***** SUPPLIED DATA

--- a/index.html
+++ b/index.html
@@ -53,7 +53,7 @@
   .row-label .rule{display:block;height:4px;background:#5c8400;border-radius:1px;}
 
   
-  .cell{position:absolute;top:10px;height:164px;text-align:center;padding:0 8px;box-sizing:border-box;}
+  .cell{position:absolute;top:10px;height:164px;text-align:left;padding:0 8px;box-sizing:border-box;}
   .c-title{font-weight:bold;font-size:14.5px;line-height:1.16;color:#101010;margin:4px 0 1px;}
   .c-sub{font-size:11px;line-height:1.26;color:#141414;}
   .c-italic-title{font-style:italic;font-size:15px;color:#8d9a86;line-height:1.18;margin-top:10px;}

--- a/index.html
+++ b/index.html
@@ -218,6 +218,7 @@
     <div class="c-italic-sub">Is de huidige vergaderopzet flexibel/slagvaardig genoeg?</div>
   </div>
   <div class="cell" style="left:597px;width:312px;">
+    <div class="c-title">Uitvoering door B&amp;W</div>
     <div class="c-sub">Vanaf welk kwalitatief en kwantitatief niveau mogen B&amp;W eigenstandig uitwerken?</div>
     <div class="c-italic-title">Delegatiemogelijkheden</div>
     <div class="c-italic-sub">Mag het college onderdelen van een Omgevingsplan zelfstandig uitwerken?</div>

**********

Copy all lines from the data that hold the word "height".

*SOLUTION TO THE EXERCISE*.
   .row-label .rule{display:block;height:4px;background:#5c8400;border-radius:1px;}
-  .cell{position:absolute;top:10px;height:164px;text-align:center;padding:0 8px;box-sizing:border-box;}
+  .cell{position:absolute;top:10px;height:164px;text-align:left;padding:0 8px;box-sizing:border-box;}
   .c-title{font-weight:bold;font-size:14.5px;line-height:1.16;color:#101010;margin:4px 0 1px;}
   .c-sub{font-size:11px;line-height:1.26;color:#141414;}
   .c-italic-title{font-style:italic;font-size:15px;color:#8d9a86;line-height:1.18;margin-top:10px;}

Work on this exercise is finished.